(Provided records Opens)
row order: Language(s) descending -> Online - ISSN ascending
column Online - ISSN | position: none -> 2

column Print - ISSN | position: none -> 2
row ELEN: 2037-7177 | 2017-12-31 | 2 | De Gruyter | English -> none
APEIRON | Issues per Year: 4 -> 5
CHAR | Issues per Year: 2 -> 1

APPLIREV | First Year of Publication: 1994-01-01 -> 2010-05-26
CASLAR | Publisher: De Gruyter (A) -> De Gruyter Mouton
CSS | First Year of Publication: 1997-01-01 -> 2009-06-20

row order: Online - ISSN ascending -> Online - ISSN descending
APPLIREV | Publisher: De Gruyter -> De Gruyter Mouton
(Provided records Closes)
(Provided records Opens)
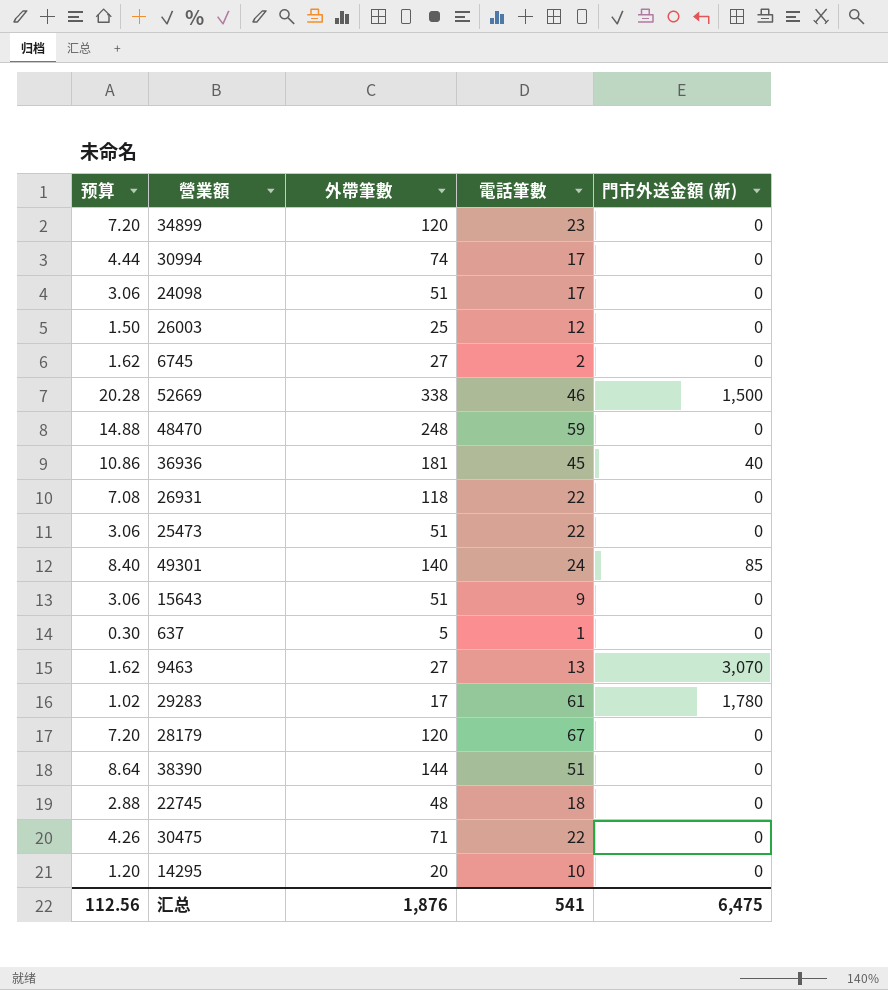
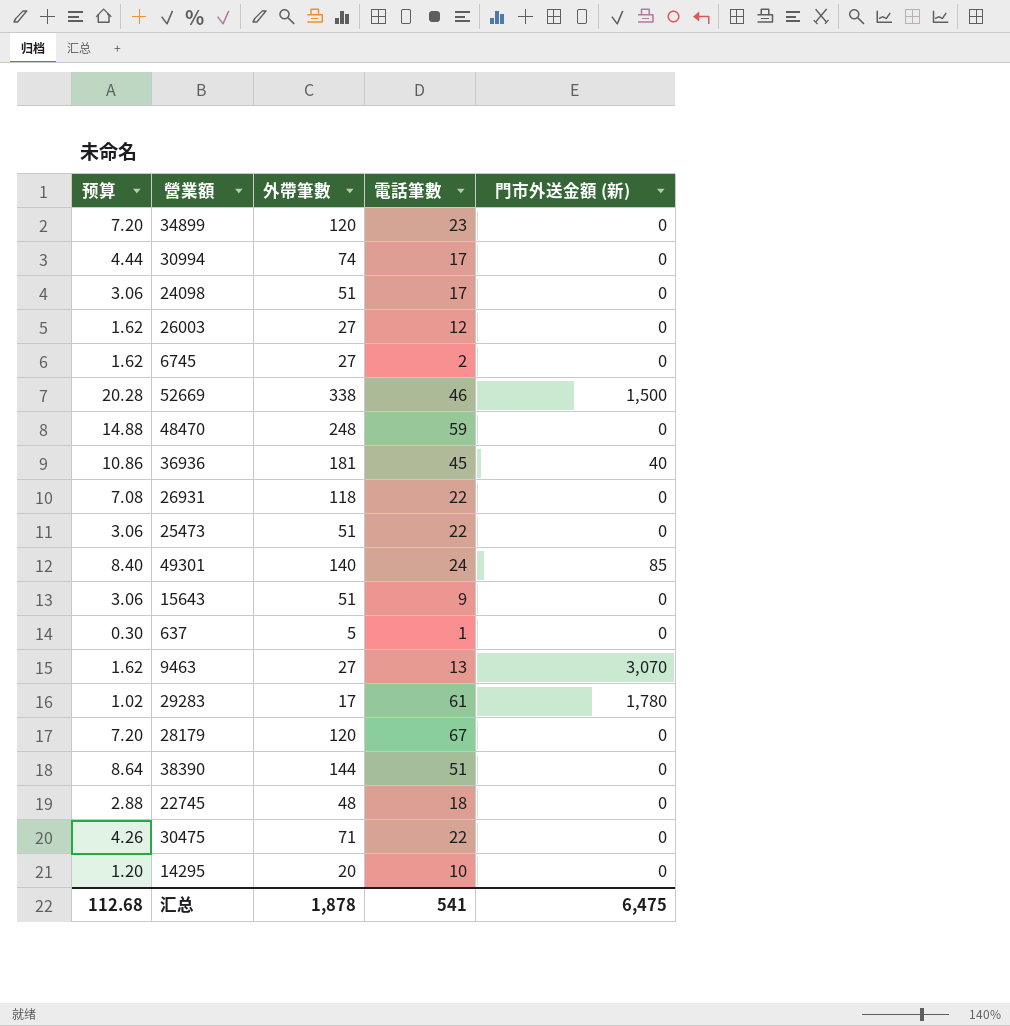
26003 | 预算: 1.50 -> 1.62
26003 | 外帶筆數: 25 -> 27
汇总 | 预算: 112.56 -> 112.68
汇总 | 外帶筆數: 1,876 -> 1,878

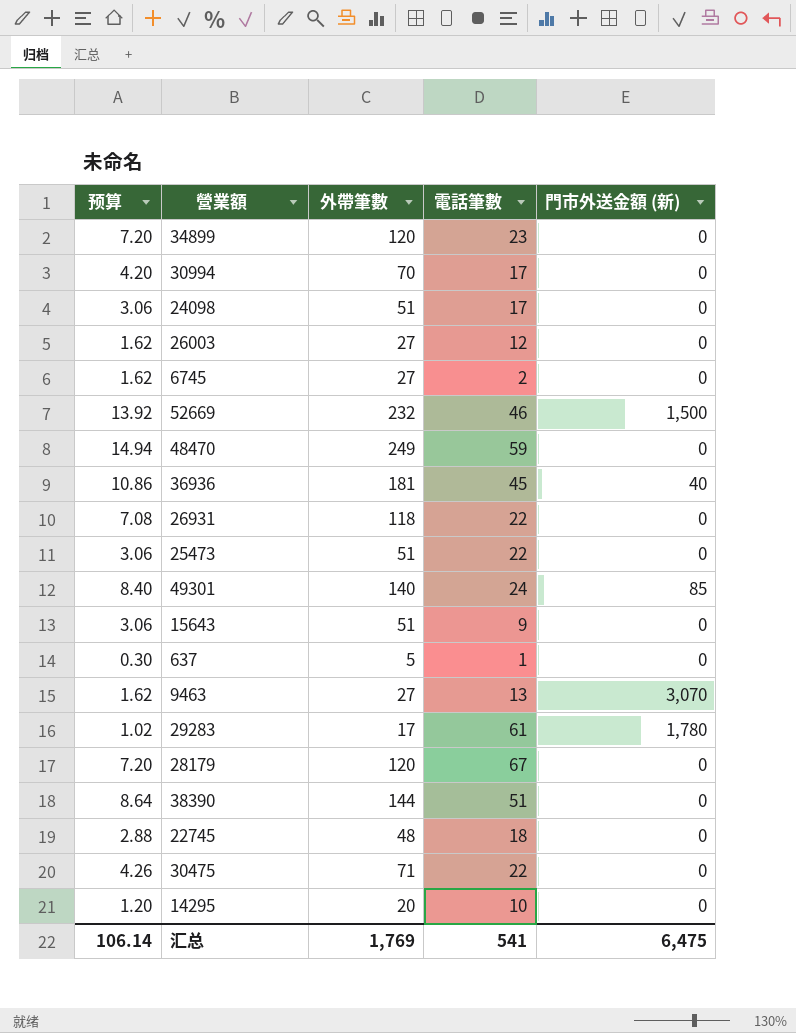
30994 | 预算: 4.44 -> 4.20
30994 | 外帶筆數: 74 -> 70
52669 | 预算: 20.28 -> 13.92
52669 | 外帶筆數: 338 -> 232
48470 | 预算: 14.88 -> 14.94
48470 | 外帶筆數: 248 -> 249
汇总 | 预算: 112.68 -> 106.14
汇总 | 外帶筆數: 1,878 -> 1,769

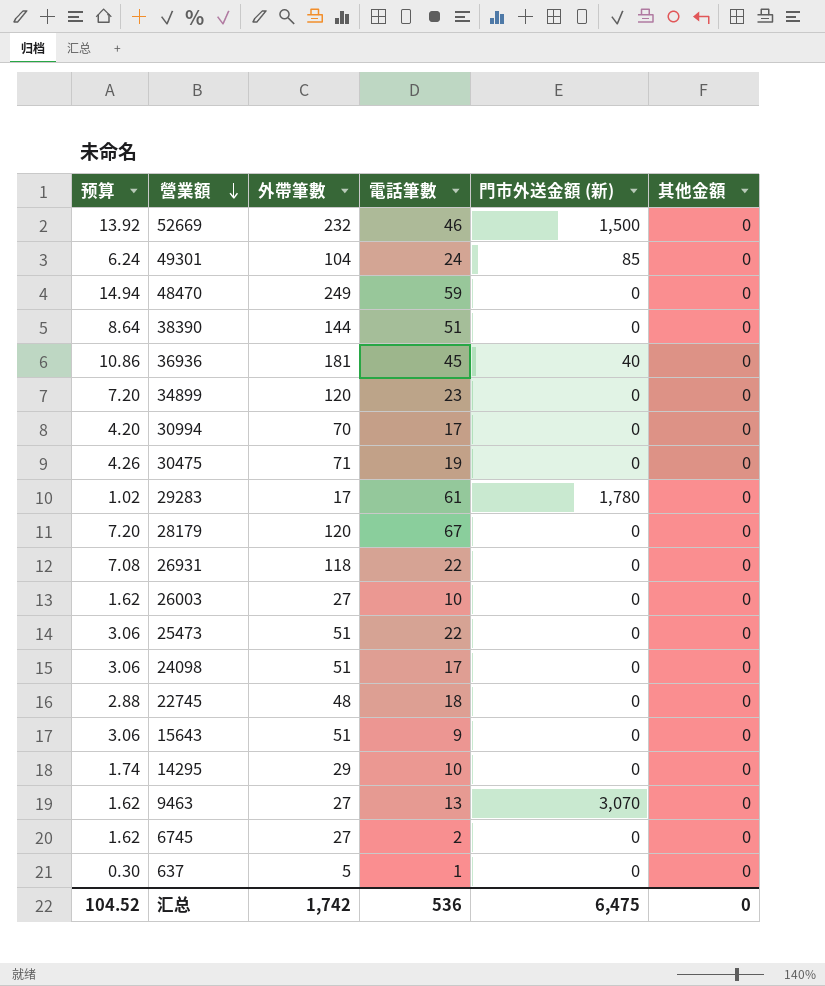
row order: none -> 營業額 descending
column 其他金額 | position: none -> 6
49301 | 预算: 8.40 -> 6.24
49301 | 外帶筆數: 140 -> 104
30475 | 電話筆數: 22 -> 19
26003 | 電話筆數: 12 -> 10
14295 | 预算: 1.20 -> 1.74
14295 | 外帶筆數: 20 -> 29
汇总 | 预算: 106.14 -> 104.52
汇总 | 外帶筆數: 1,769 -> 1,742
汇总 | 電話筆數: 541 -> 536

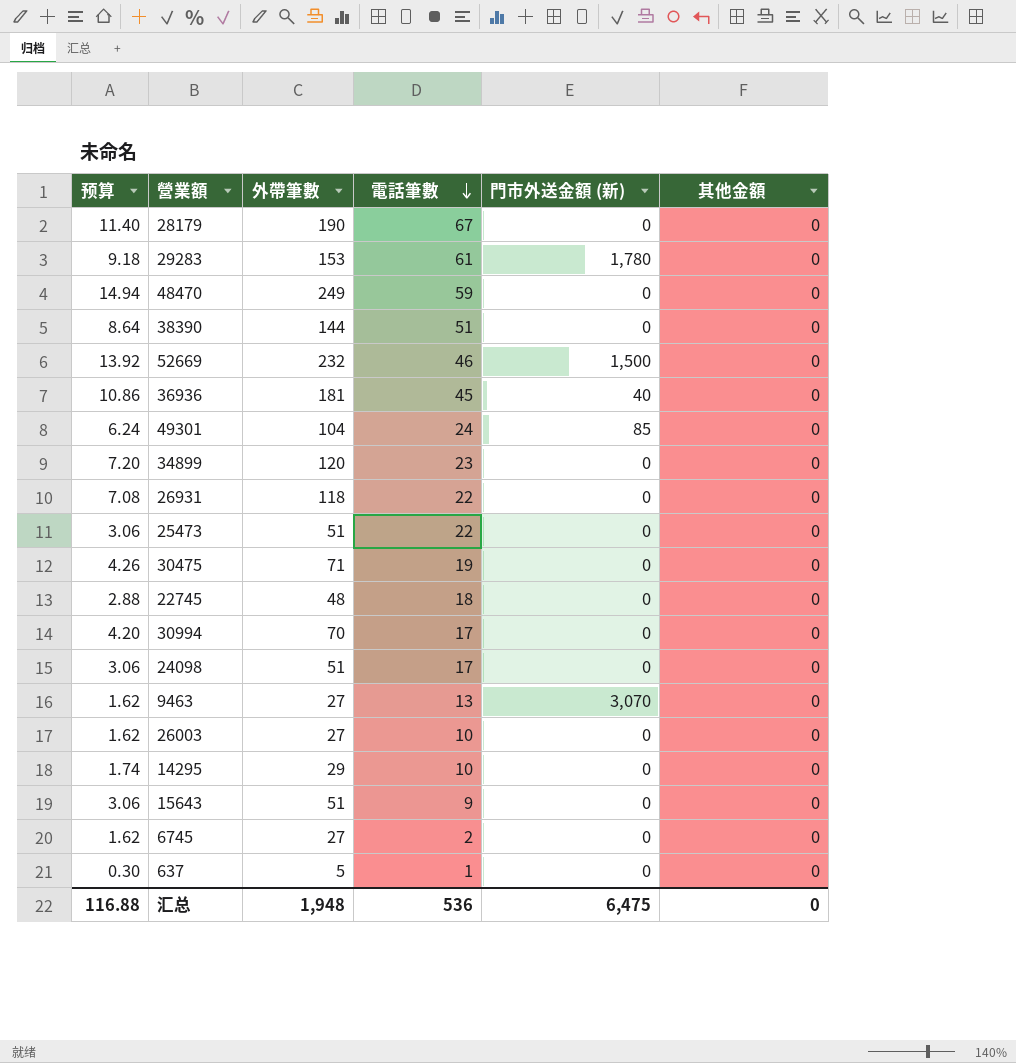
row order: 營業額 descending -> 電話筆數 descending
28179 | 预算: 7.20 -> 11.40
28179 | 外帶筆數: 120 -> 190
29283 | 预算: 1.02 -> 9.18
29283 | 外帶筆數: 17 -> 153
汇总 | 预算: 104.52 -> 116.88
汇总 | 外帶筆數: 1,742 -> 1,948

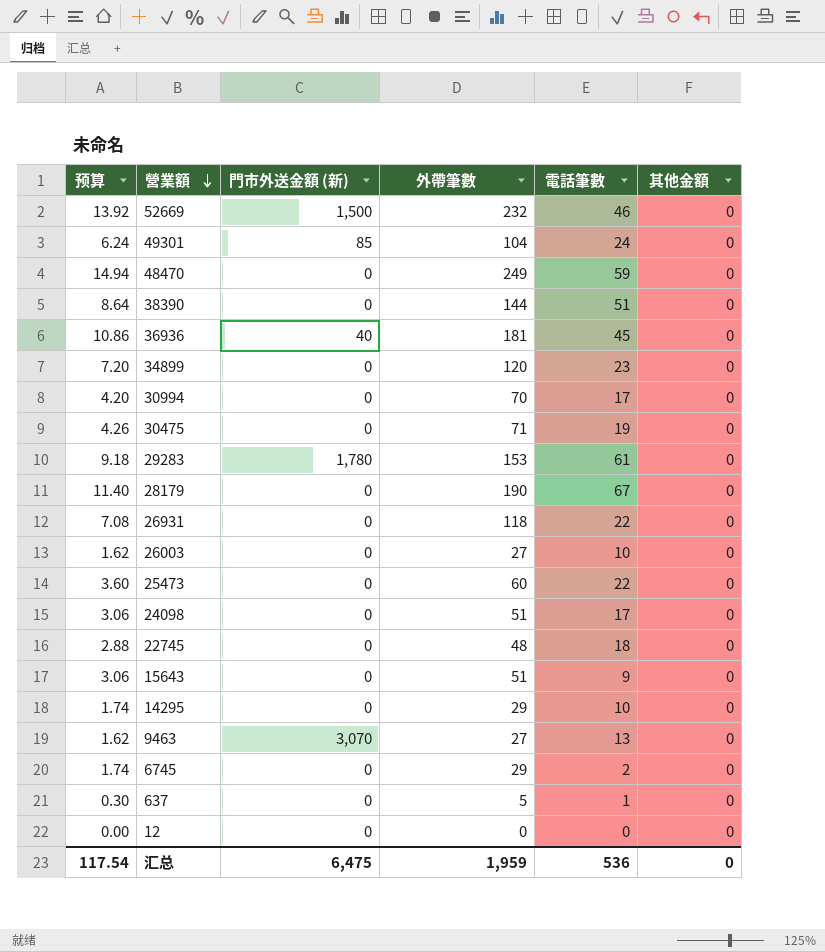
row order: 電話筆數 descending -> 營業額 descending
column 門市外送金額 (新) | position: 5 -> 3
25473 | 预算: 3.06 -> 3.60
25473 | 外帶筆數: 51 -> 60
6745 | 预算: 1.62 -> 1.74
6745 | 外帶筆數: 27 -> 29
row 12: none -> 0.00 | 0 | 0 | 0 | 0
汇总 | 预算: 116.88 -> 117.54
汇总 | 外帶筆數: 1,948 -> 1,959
(Provided records Closes)
(Provided records Opens)
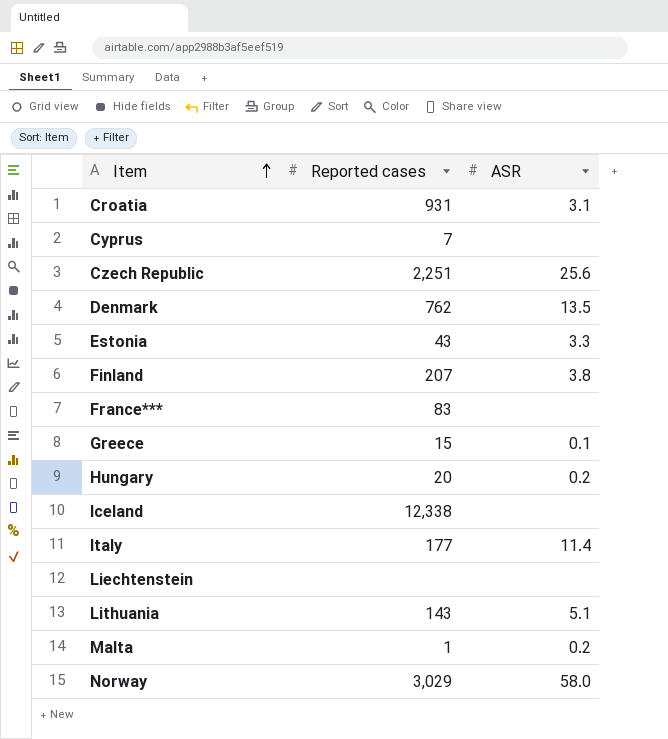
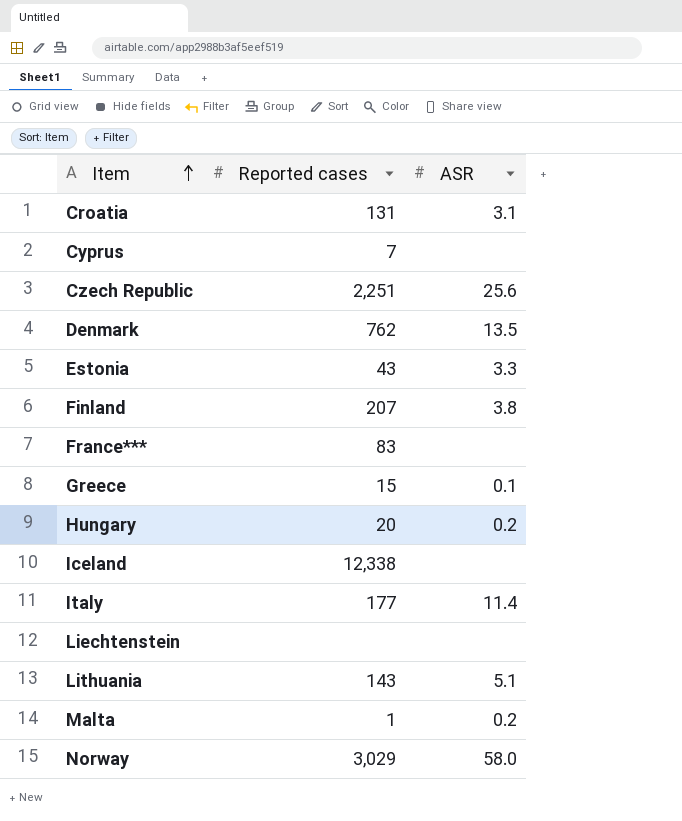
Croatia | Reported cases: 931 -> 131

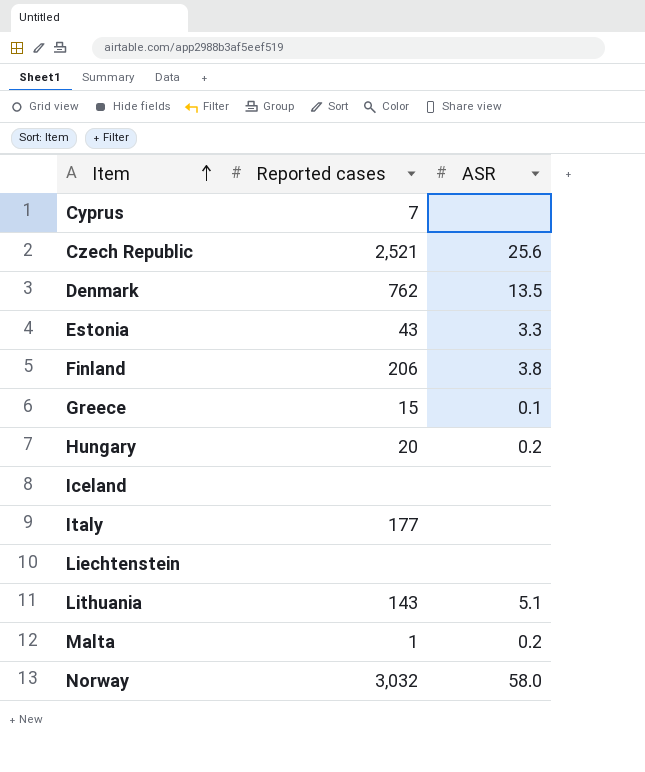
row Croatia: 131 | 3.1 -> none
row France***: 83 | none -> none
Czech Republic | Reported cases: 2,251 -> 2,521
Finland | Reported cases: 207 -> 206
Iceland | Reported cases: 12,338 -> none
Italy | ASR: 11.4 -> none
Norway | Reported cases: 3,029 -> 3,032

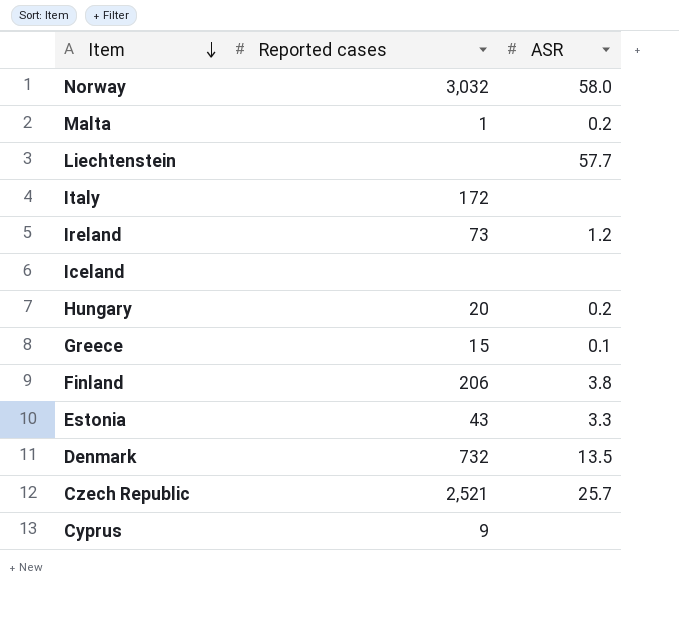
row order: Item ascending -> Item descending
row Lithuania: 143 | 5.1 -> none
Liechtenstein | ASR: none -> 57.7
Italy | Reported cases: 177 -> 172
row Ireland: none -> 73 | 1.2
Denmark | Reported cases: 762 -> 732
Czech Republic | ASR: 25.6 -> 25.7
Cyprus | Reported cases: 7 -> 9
(Provided records Closes)
--- Task directions ---
In the listing above, the lines from the one containing "row ELEN: 2037-7177" through the one containing "APPLIREV | Publisher: De" must be set down exactly, with no other lines.

--- Reply ---
row ELEN: 2037-7177 | 2017-12-31 | 2 | De Gruyter | English -> none
APEIRON | Issues per Year: 4 -> 5
CHAR | Issues per Year: 2 -> 1

APPLIREV | First Year of Publication: 1994-01-01 -> 2010-05-26
CASLAR | Publisher: De Gruyter (A) -> De Gruyter Mouton
CSS | First Year of Publication: 1997-01-01 -> 2009-06-20

row order: Online - ISSN ascending -> Online - ISSN descending
APPLIREV | Publisher: De Gruyter -> De Gruyter Mouton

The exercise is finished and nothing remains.